- _Action item_:
Nothing but the lines below from the one containing "align-items: flex-end ->" through the one containing "margin-left: 11px ->" should appear in the answer, exact and without pictures.

- _Task data_:
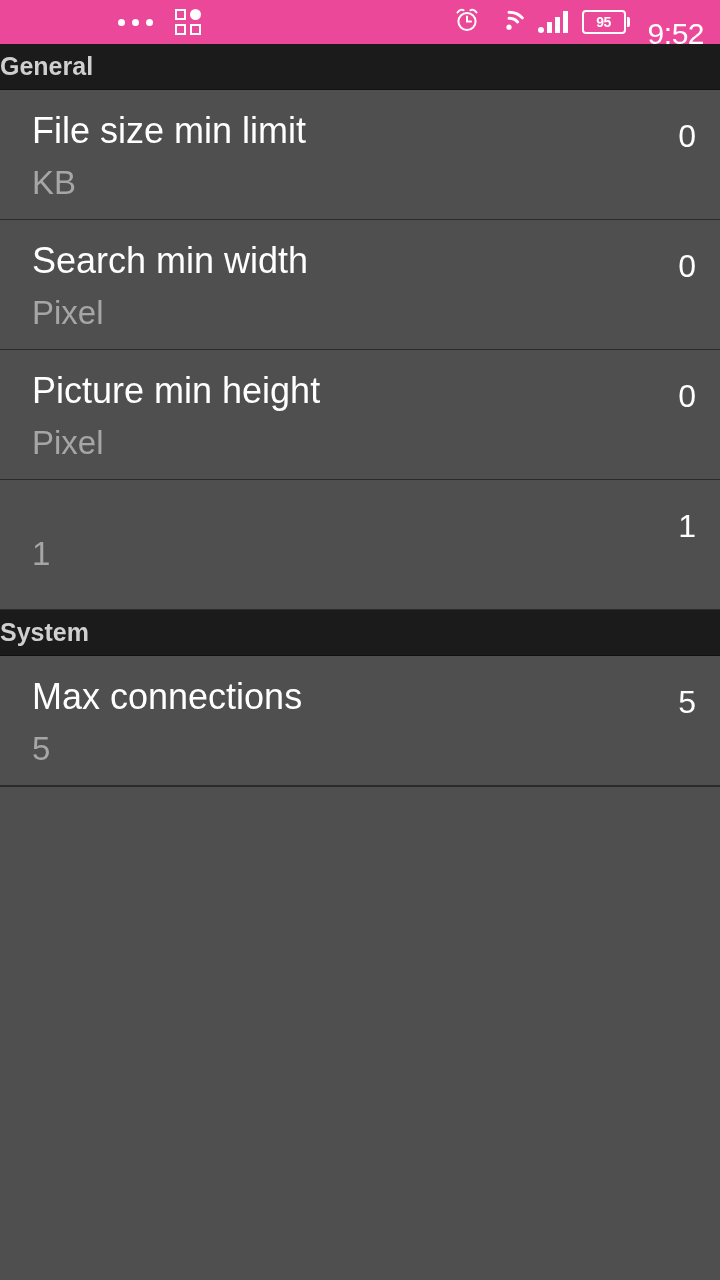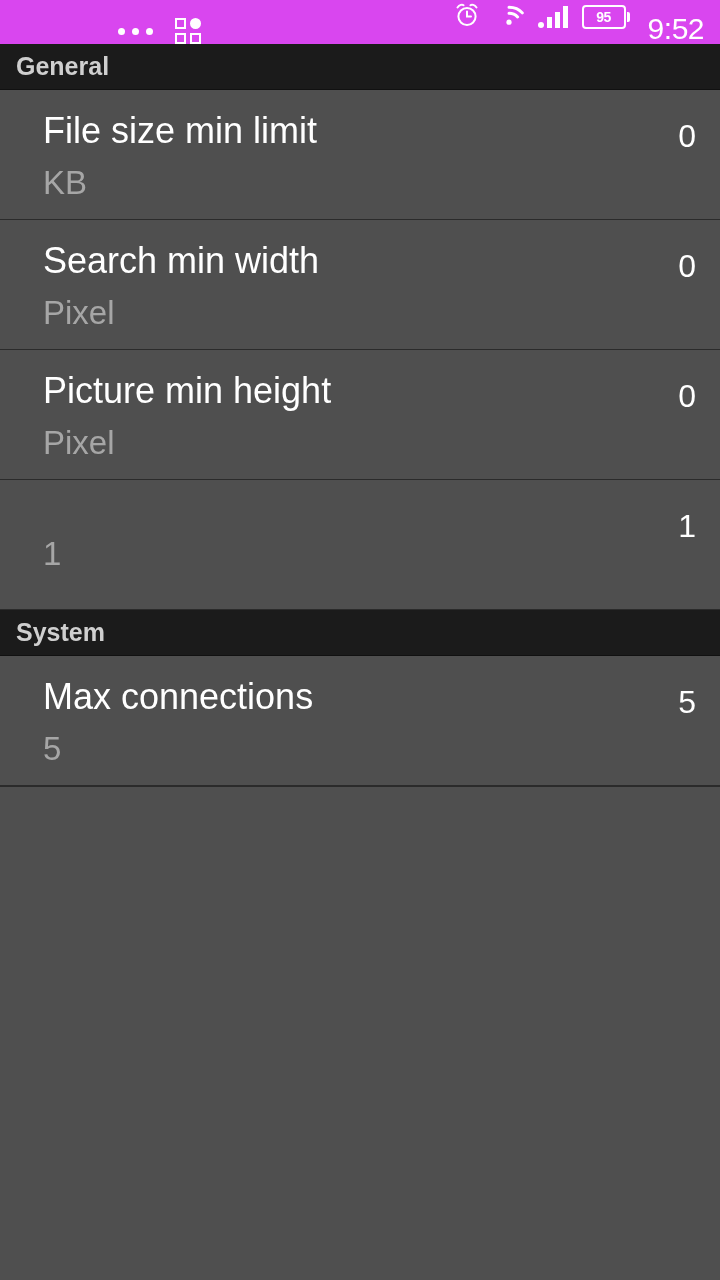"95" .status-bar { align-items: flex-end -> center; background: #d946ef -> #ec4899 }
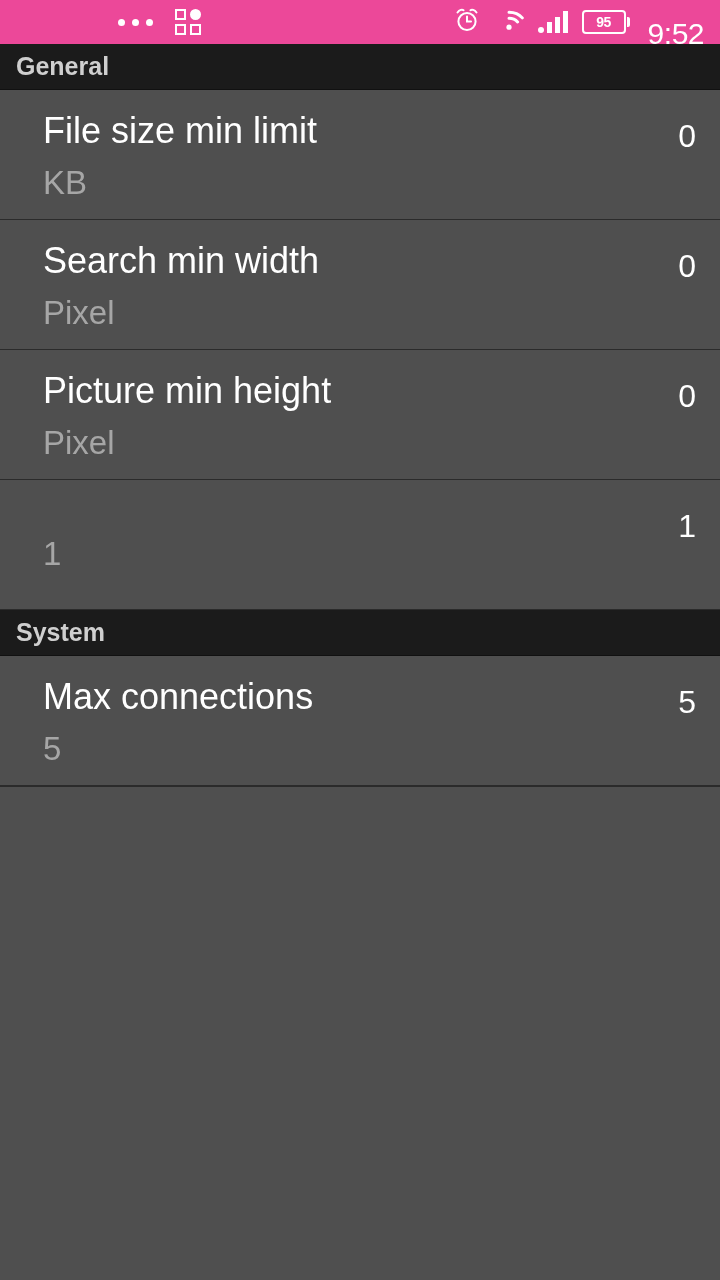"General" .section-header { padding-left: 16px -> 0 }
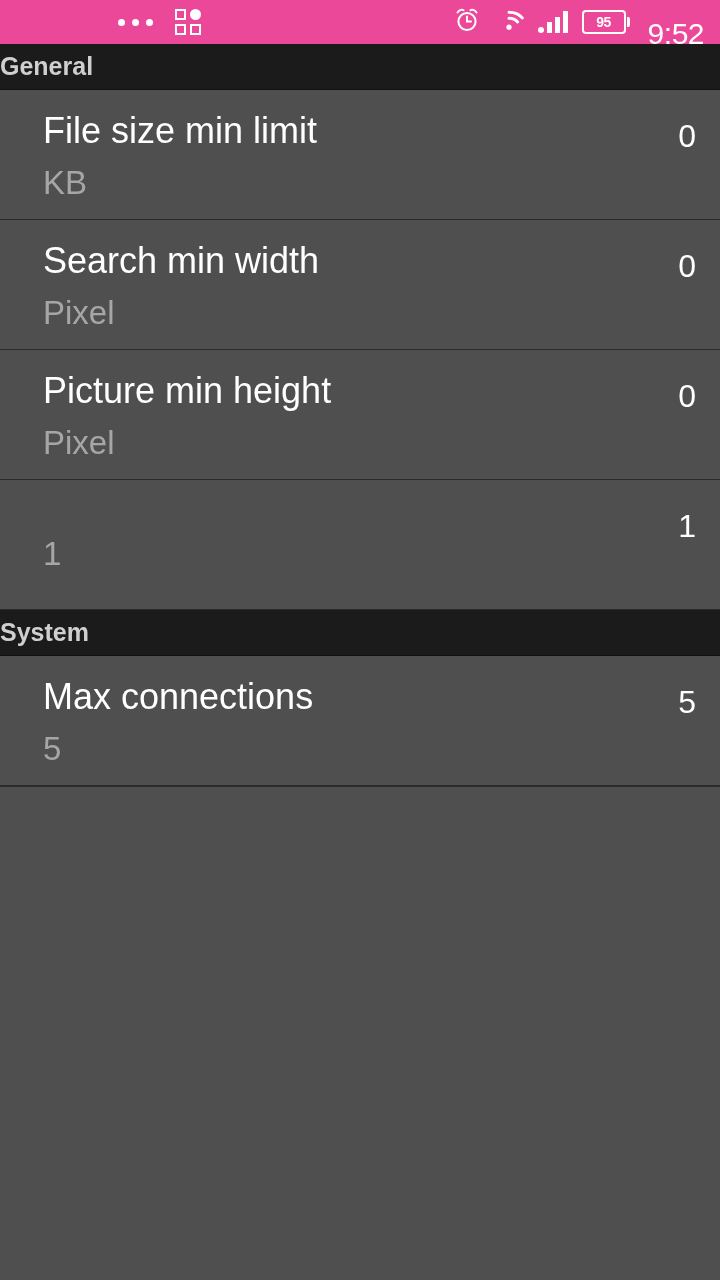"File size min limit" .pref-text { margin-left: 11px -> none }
---
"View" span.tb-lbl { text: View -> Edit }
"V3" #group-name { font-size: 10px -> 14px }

- _Solution to this problem_:
"95" .status-bar { align-items: flex-end -> center; background: #d946ef -> #ec4899 }
"General" .section-header { padding-left: 16px -> 0 }
"File size min limit" .pref-text { margin-left: 11px -> none }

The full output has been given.